Description

"Who you are, depends on what do you think about GOD and yourself."

#KotakAjaib
Copy-Paste boleh, asal cerdas! Jangan lupa cantumkan sumbernya ya...
http://tanpa-inspirasi.blogspot.com/

Sunday, August 4, 2013

Topik di Empat Agustus Pasca Sahur

     Malam itu aku tidur agak malam, tepat tengah malam. Aku bilang agak malam karena biasanya aku tidur menjelang pagi. Ternyata kebiasaan begadangku selama setahun di perantauan tak bisa diubah begitu saja, ada banyak hal yang baru bisa dilakukan saat matahari sudah terbenam. Suara jangkrik malam itu menidurkanku dengan cepat, laksana nyanyian lagu Nina bobo yang dulu sering dinyanyikan mama saat aku kecil dengan namaku untuk mengganti sang Nina. Mungkin tak genap tiga jam aku tidur, aku sudah terbangun dan entah kenapa aku memilih untuk diam dan termenung di atas kasur lipat di ruang tamu. Ada kamar sih, tapi entah mengapa aku lebih memilih untuk tidur di lantai, selalu begitu. Setahun kebelakang aku di perantauan pun kasur di kamar kos lebih sering cemburu dengan karpet tipis yang seraya selalu mengucap selamat datang pada setiap tamu kos yang masuk ke kamarku. Sudahlah, cerita tentang kasur dan karpet itu cuma intermezo.
     Penunjuk waktu di handphoneku telah menunjukkan pukul 03.45 a.m. dan aku memutuskan untuk bangkit dari singgasana mimpi menuju ruang tengah, ruang serbaguna yang selalu digunakan oleh keluargaku sebagai pendopo pertemuan dan tempat beriskusi, juga makan bersama. Dan kebetulan tiap sahur kami makan bersama di ruangan itu. Menu pagi itu cukup menggugah selera, dan lebih baik tak perlu dibayangkan di tengah-tengah jalannya puasa hari ini. Usai makan sahur sembari menunggu adzan shubuh berkumandang ada sebuah momen indah yang selalu aku nantikan setiap aku pulang kerumah. Share and talk bareng papa. Tak pernah sekalipun terlewatkan petuah-petuah manis dan tak jarang pula sedikit teguran untuk anaknya tercinta. Biasanya momen itu selalu ada aku, kakak, dan papa. Tapi karena kakak baru dalam perjalanan untuk pulang kerumah hari itu, jadi hanya aku dan papa yang ada di momen indah itu.
     Berawal dari pertanyaan dariku yang terucap sebagai permintaan respon untuk masalahku, seperti biasa tak hanya berlangsung satu arah, ada diskusi di sana, pembicaraan sangat hidup. Ada topik tentang diriku, keluarga, kuliahku, hingga kembali lagi membahas proses yang berjalan krusial selama delapan bulan pertama masa kuliahku, sungguh menarik. Pembicaraan itu terpotong oleh kumandang adzan shubuh dan kami sholat berjamaah. Masih mengenakan sarung sambil duduk di atas sajadah, untaian doa yang terucap tertuju padaNya sebagai permohonan untuk keselamatan keluarga kami baik di dunia dan di akhirat. Lalu pembicaraan berlanjut lagi. Kali ini berbeda topik, dan ini yang paling krusial. About me and my future girl sungguh tak terduga.
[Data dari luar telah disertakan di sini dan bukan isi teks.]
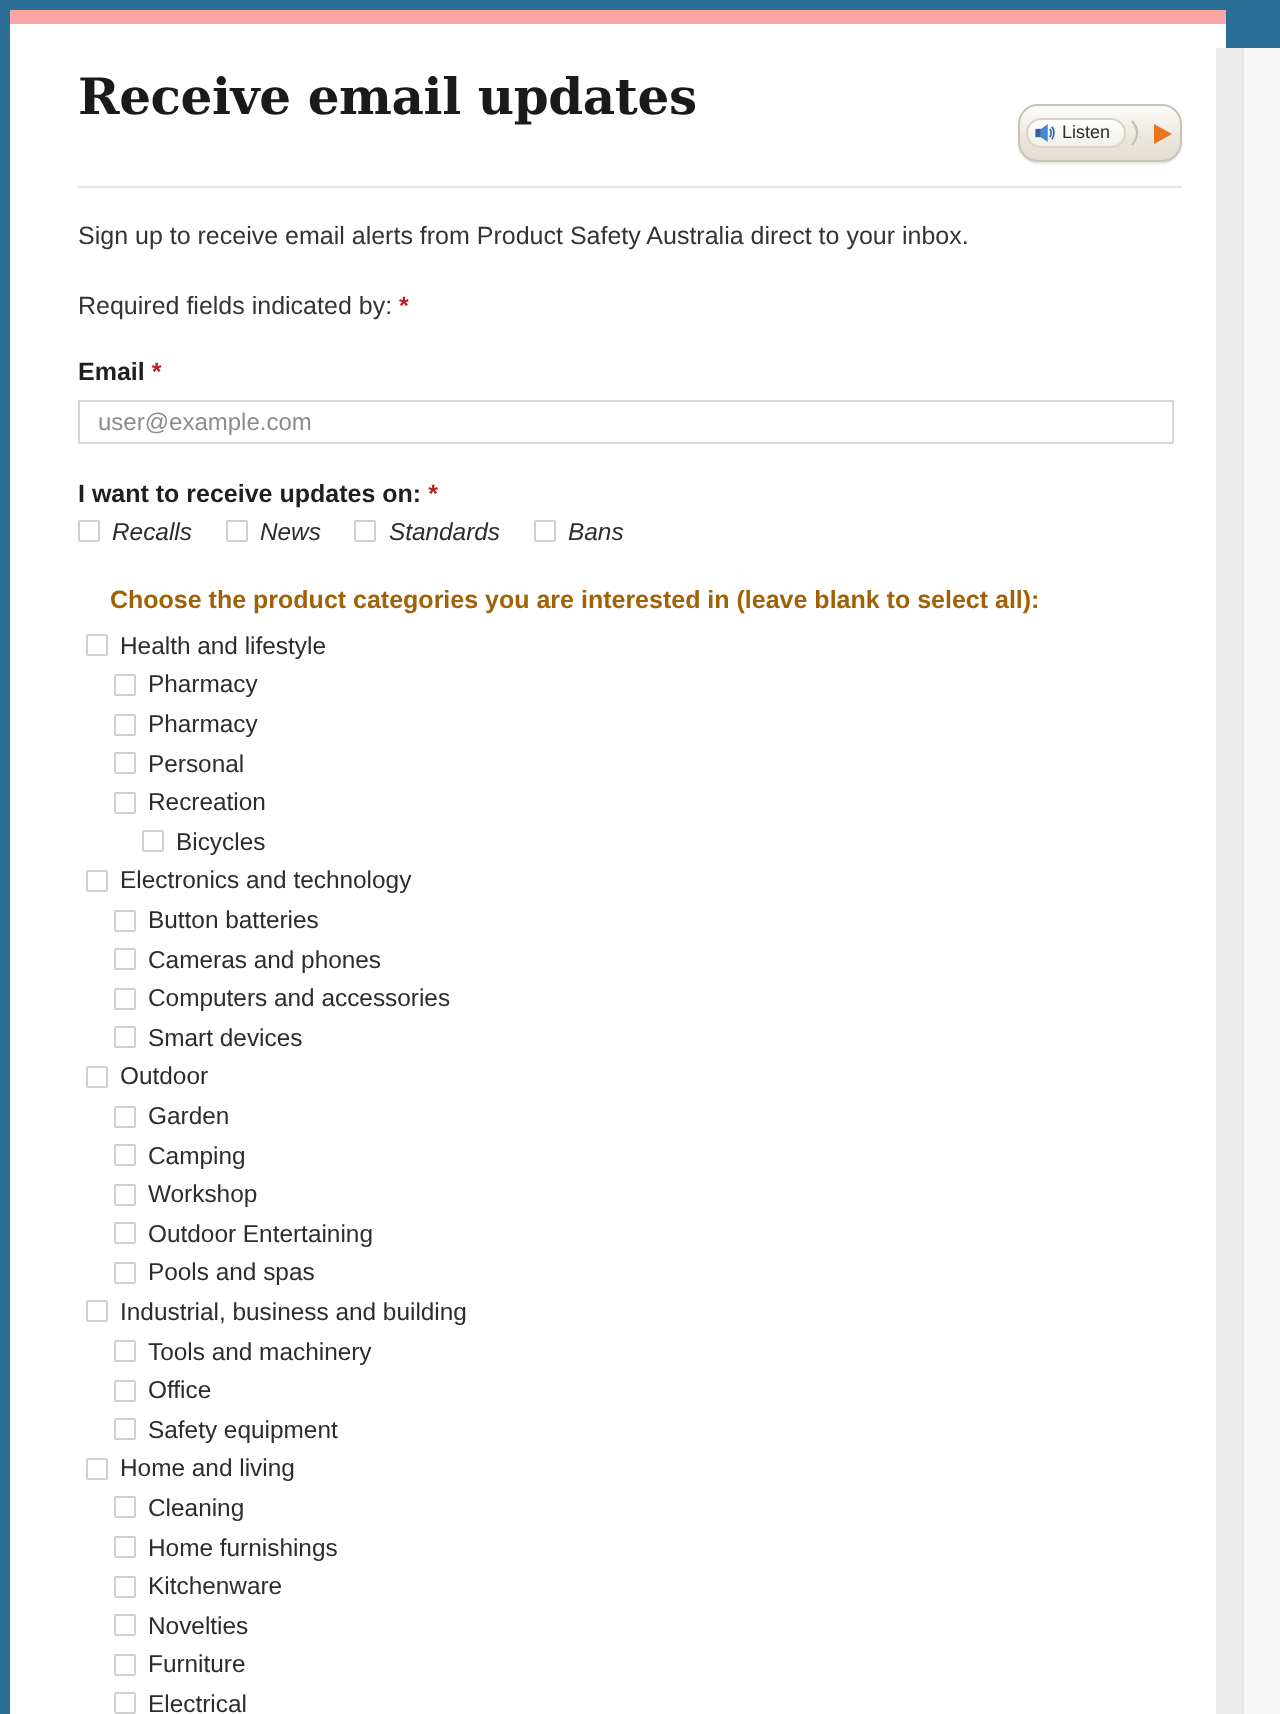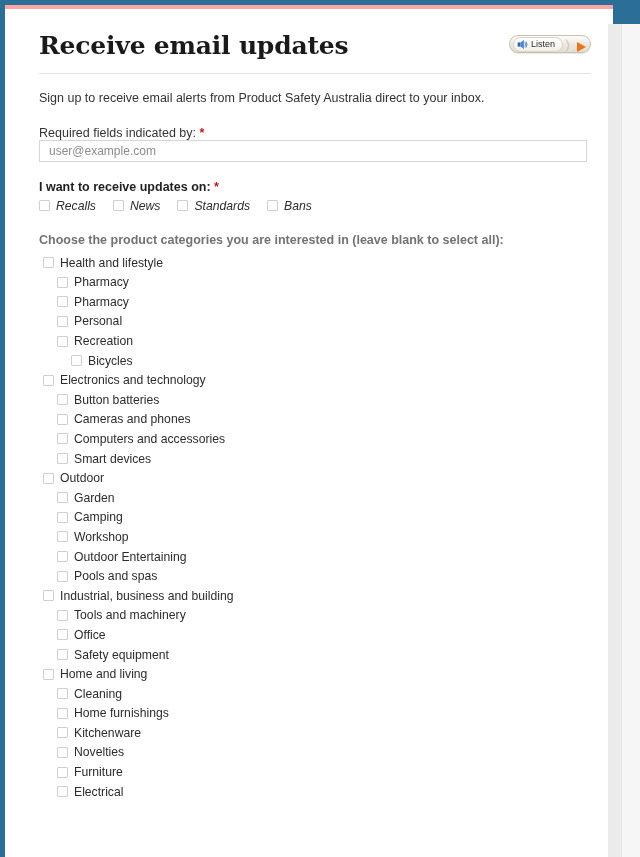--- a/index.html
+++ b/index.html
@@ -27,21 +27,21 @@
     background: #2b6e96;
   }
   #page-surface {
     position: absolute;
     top: 5px;
     left: 5px;
     width: 608px;
     height: 852px;
     background: #ffffff;
     overflow: hidden;
-    border-top: 4px solid #fca5a5;
+    border-top: 7px solid #fca5a5;
   }
   #scroll-gutter {
     position: absolute;
     top: 24px;
     right: 0;
     width: 19px;
     height: 833px;
     background: #f6f6f6;
     border-left: 1px solid #e6e6e6;
   }
@@ -74,27 +74,27 @@
     color: #1a1a1a;
     letter-spacing: -0.2px;
     margin: 0;
     line-height: 1.15;
     padding-top: 1px;
   }
 
   
   .listen-widget {
     display: flex;
-    align-items: flex-end;
-    height: 18px;
+    align-items: center;
+    height: 29px;
     border: 1px solid #c9c3b6;
     border-radius: 10px;
     background: linear-gradient(to bottom, #fdfdfb 0%, #ece8df 55%, #e3ded2 100%);
     padding: 0 4px 0 3px;
-    margin-top: 4px;
+    margin-top: 18px;
     flex: none;
     box-shadow: 0 1px 1px rgba(0,0,0,0.10);
   }
   .listen-inner {
     display: flex;
     align-items: center;
     height: 15px;
     border: 1px solid #d9d4c8;
     border-radius: 8px;
     background: linear-gradient(to bottom, #ffffff 0%, #f2efe8 100%);
@@ -193,22 +193,22 @@
   .cb-text {
     font-size: 12.2px;
     color: #2c2c2c;
     margin-left: 6px;
     white-space: nowrap;
   }
 
   .categories-label {
     font-size: 12.5px;
     font-weight: bold;
-    color: #737373;
-    margin: 21px 0 6px 0;
+    color: #a16207;
+    margin: 21px 0 6px 16px;
   }
 
   #category-tree { margin: 0; }
   .tree-item {
     display: flex;
     align-items: center;
     height: 19.6px;
   }
   .tree-item.lvl1 { padding-left: 4px; }
   .tree-item.lvl2 { padding-left: 18px; }
@@ -247,20 +247,24 @@
 
       <div id="title-rule"></div>
 
       <p class="intro">Sign up to receive email alerts from Product Safety Australia direct to your inbox.</p>
 
       <p class="required-note">
         <span>Required fields indicated by:</span>
         <span class="req-star">*</span>
       </p>
 
+      <div class="field-label">
+        <span>Email</span>
+        <span class="req-star">*</span>
+      </div>
 
       <input id="email-input" type="text" placeholder="user@example.com" style="">
 
       <div class="updates-label">
         <span>I want to receive updates on:</span>
         <span class="req-star">*</span>
       </div>
 
       <div class="updates-row" id="updates-row">
           <label class="cb-item">

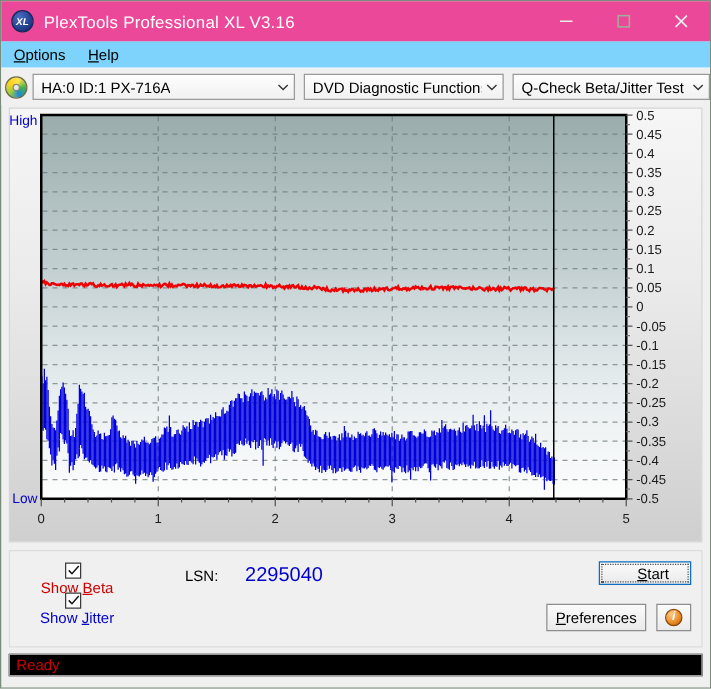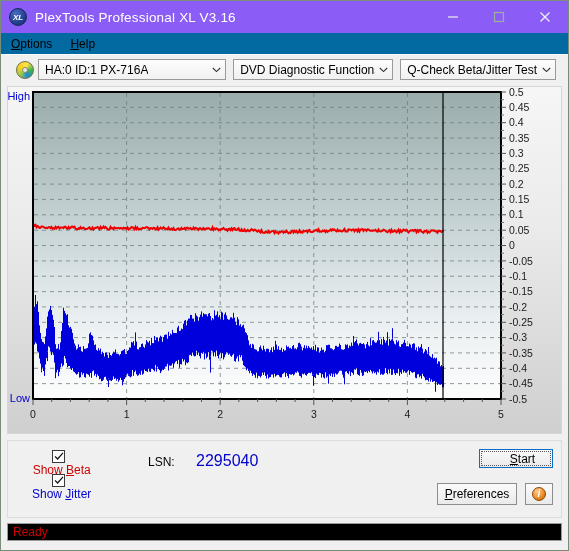--- a/index.html
+++ b/index.html
@@ -13,21 +13,21 @@
   .window{
     width:569px;height:551px;position:relative;
     background:#f0f0f0;
     box-sizing:border-box;
     border:1px solid #7a8c7a;
     display:flex;flex-direction:column;
   }
   
   .titlebar{
     height:32px;flex:0 0 32px;
-    background:#8b5cf6;
+    background:#ec4899;
     display:flex;align-items:center;
     position:relative;
   }
   .app-icon{
     width:18px;height:18px;margin-left:8px;margin-right:8px;
     border-radius:50%;
     background:radial-gradient(circle at 35% 30%, #4a6ec0 0%, #234090 60%, #16275c 100%);
     border:1px solid #16275c;
     display:flex;align-items:center;justify-content:center;
     font-size:8px;font-weight:bold;color:#ffffff;
@@ -39,33 +39,33 @@
     white-space:nowrap;
   }
   .win-buttons{margin-left:auto;display:flex;height:32px;}
   .win-btn{
     width:46px;height:32px;display:flex;align-items:center;justify-content:center;
     color:#e9eee9;font-size:14px;line-height:1;
   }
   .win-btn svg{display:block;}
   
   .menubar{
-    height:21px;flex:0 0 21px;background:#0369a1;
+    height:21px;flex:0 0 21px;background:#7dd3fc;
     display:flex;align-items:center;padding-left:6px;
     border-bottom:1px solid #ffffff;
   }
   .menu-item{
     font-size:12px;color:#000;padding:2px 8px 2px 4px;margin-right:6px;
     white-space:nowrap;
   }
   .menu-item u{text-decoration:underline;}
   
   .toolbar{
     flex:0 0 29px;height:29px;background:#f0f0f0;
-    display:flex;align-items:center;padding:0 12px;
+    display:flex;align-items:center;padding:0 0;
     box-sizing:border-box;
   }
   .disc-icon{
     width:18px;height:18px;margin:0 4px 0 3px;flex:0 0 18px;
     border-radius:50%;
     background:conic-gradient(from 20deg,#ffe34d 0deg,#42b24a 70deg,#1e8ad6 140deg,#a1cf3a 210deg,#ffd21e 280deg,#ffe34d 360deg);
     border:1px solid #6e6e4a;
     position:relative;box-sizing:border-box;
   }
   .disc-icon::after{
Meski sejak kelas lima SD aku sudah memulai hubungan dengan seorang cewek, bukan berarti aku tak merasa sungkan jika ditanya tentang topik ini. Wanita yang jadi bahasan kali ini adalah seorang wanita yang istimewa menurutku, karena aku tak berharap banyak darinya selain bisa menjadi ibu dari anak-anakku kelak. Papa menanyakan perkembangan hubungan kami, dan seperti biasa aku ceritakan semuanya. Aku punya prinsip pacaran itu gaya anak SMP dan SMA, untuk usiaku yang sekarang ini dia yang telah ta'aruf denganku hampir dua tahun ini bukan lagi  sebagai pacar. Lebih tepatnya calon istri jika Allah SWT mengijinkan dia menjadi pelengkap tulang rusukku yang hilang. Hubungan kami sebatas sms dan telepon, ketika aku berada di perantauan, dan saat pulang ke rumah, aku silaturrahmi ke rumahnya, bertemu dan berkenalan baik dengan orang tua dan hampir keseluruhan keluarga besarnya. Entah sejak kapan, tapi yang pasti setiap aku sowan kerumahnya dan di sana ada sanak saudaranya, aku selalu jadi tokoh utama yang ada di tengah pembicaraan. Bukan berniat ge-er atau apa, tapi aku merasakannya. Ah, sudahlah jika membicarakan tentang hal ini pasti tak akan ada ujungnya. Ya mau tak mau ujungnya baru terlihat jika saat usiaku dua puluh lima, atau saat kapanpun Allah SWT menakdirkanku untuk memiliki pendamping hidup, yang tertulis di undangan adalah namaku dan namanya. Di topik paling akhir, pembahasannya adalah kakakku dan orang spesialnya. Panjang lebar pembahasannya, yang pasti berakhir dengan doa agar tak sampai empat tahun kedepan kakakku bisa duduk di kursi pelaminan bersama orang yang tepat, yang Allah SWT takdirkan untuknya.
     Tak ada momen seistimewa dan sesempurna ini untuk terjadi lagi. Karena memang momen seperti ini sering berulang jika aku, papa, dan kakak berkumpul dalam satu pembicaraan. Dan biasanya mama tak ingin terlibat dalam momen seperti ini, hanya terkadang nyeletuk di tengah pembicaraan dan perdebatan untuk topik-topik tertentu, atau hanya sekedar menjadi time reminder bahwa momen itu telah berlangsung lebih dari tiga jam. Sangat indah memang, and I think this is my perfect family life.

No comments:

Post a Comment

Budayakan comment di setiap situs yang anda kunjungi...
Untuk memulainya, silakan dibiasakan di dalam blog Pujangga Tanpa Inspirasi!!
Terima kasih, Thank You, Gracias, Merci, Syukron, Matur Suwun...

Wanna support???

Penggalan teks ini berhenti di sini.